Готические элементы встречаются в этих гробницах редко: разве что попадется какая-нибудь нескромная башенка или никчемная арка, так и рвущиеся сулить что-то по ту сторону этой умиротворяющей последней черты. Но и в большой архитектуре готика занимает такое же место[58]
. Она здесь — гостья, вынужденная подчиниться нравам и былям солнечной страны, а там, где она беззастенчиво стремится развернуть и показать собственный норов — высоко наверху, в сводах, у капителей и вдоль карнизов, — идет настоящая борьба, из которой здоровая и гордая сила замыслов Возрождения улыбаясь выходит победительницей.И уж совсем забавно выглядят все эти присмиревшие стрельчатые арки и напуганные башенки, похожие на актеров, вдруг, прямо посреди монолога, позабывших свои роли — и вот застывших в полнейшей беспомощности. Они враз растеряли все доказательства в пользу небес, которые были обязаны провозгласить, и теперь стоят, смущенные, точно мальчишки, перед лицом зрелого, все понимающего прощения, даруемого этими мраморно-ясными размышлениями о земном.
На что нужны были той эпохе посулы, если все ее желания сбывались каждый день? Она сняла с себя небеса и сделала так, что тоска и блаженство стали только вещами рядом с другими вещами, только красками посреди многоцветья, только звуками, вплетенными в гимны ее праздников; укротив всякую власть, не оставив ни радости, ни исполнению чаяний места по ту сторону собственных пределов, она приобрела такой размах, что казалась уже беспредельной, а ее радости становились только глубже и священней оттого, что она с такой горячей любовью держала их на руках.

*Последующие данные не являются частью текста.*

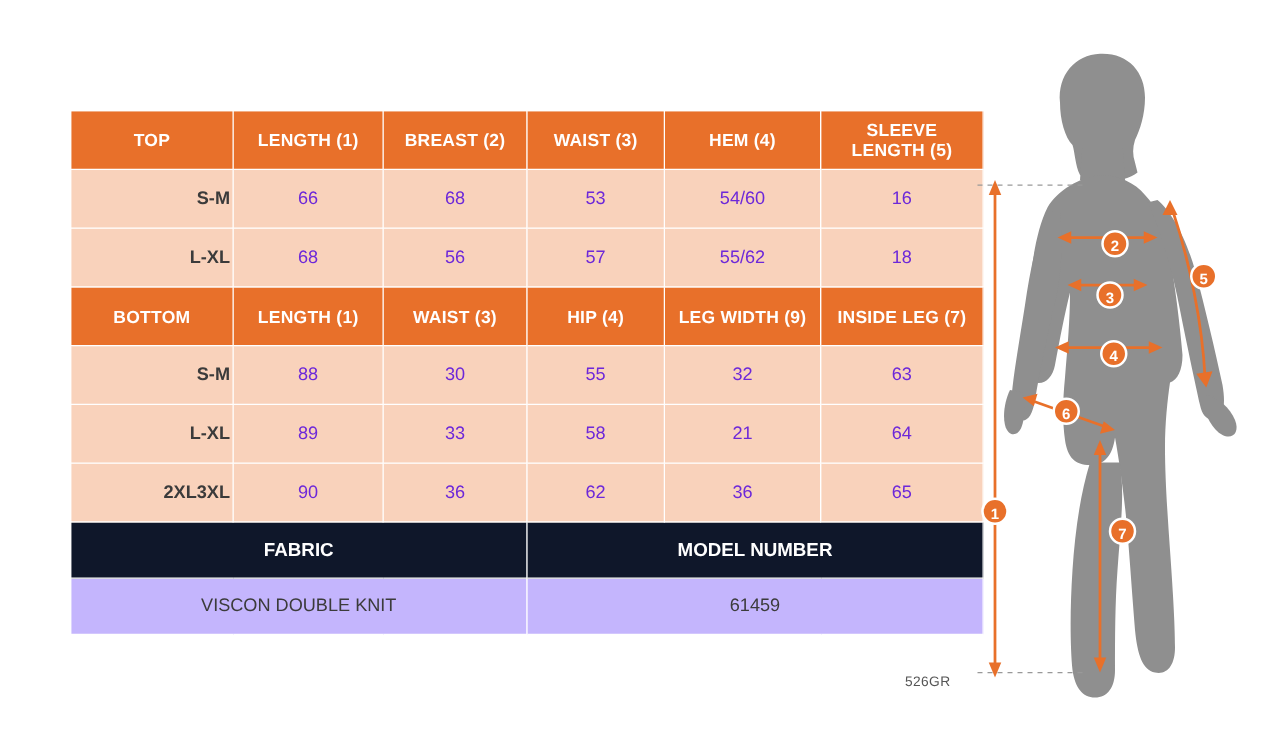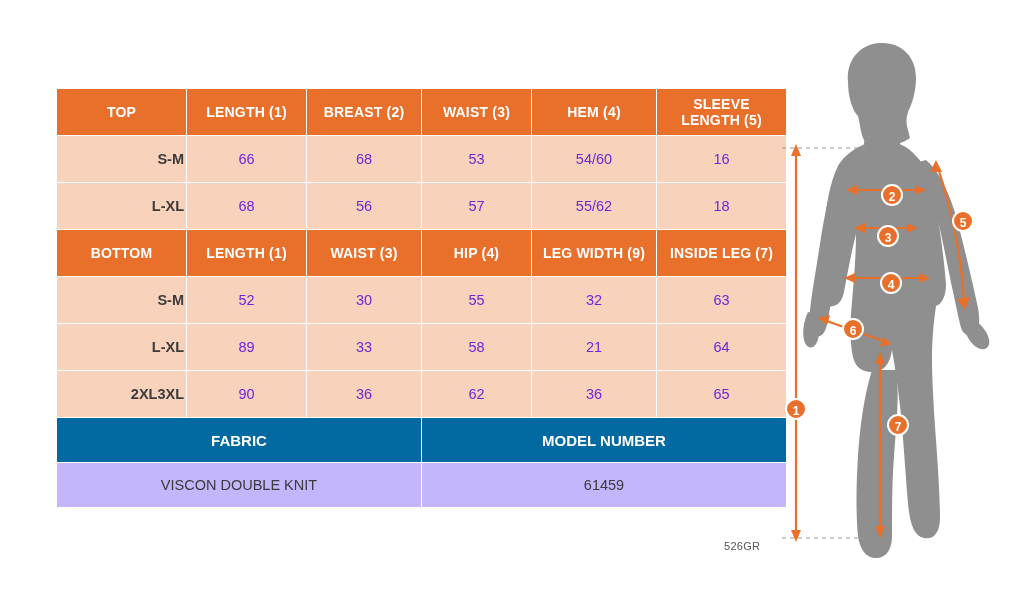--- a/index.html
+++ b/index.html
@@ -145,7 +145,7 @@
 
     <tr class="body-row">
       <td class="rowlabel">S-M</td>
-      <td>52</td>
+      <td>88</td>
       <td>30</td>
       <td>55</td>
       <td>32</td>

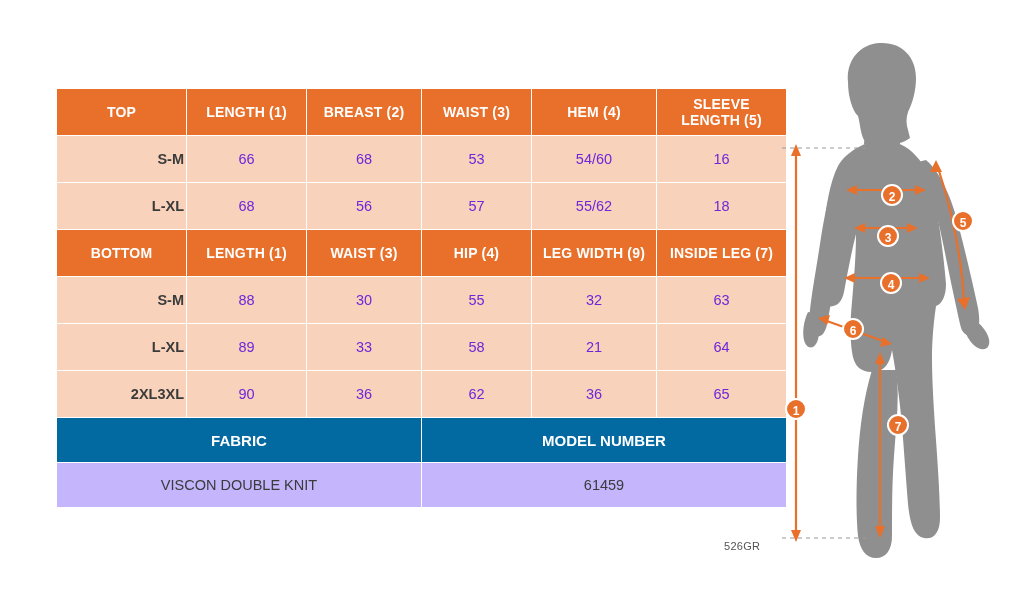--- a/index.html
+++ b/index.html
@@ -49,7 +49,7 @@
     text-align: right;
   }
   .fabric-hdr td {
-    background: #0369a1;
+    background: #0f172a;
     color: #ffffff;
     font-weight: bold;
     font-size: 15px;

Что же остается эпохе, верящей в чистейшее наслаждение вечных небес и в кровавую пытку пылающего ада? Сияние и мрак, любовь и ненависть, тоска и отчаяние, свершение и вечность, ярость и смирение — все это к ней не относится. Всего лишенная, бесцветная и безучастная ко всему, она знает лишь одну-единственную зарю — по ту сторону ночи и дня.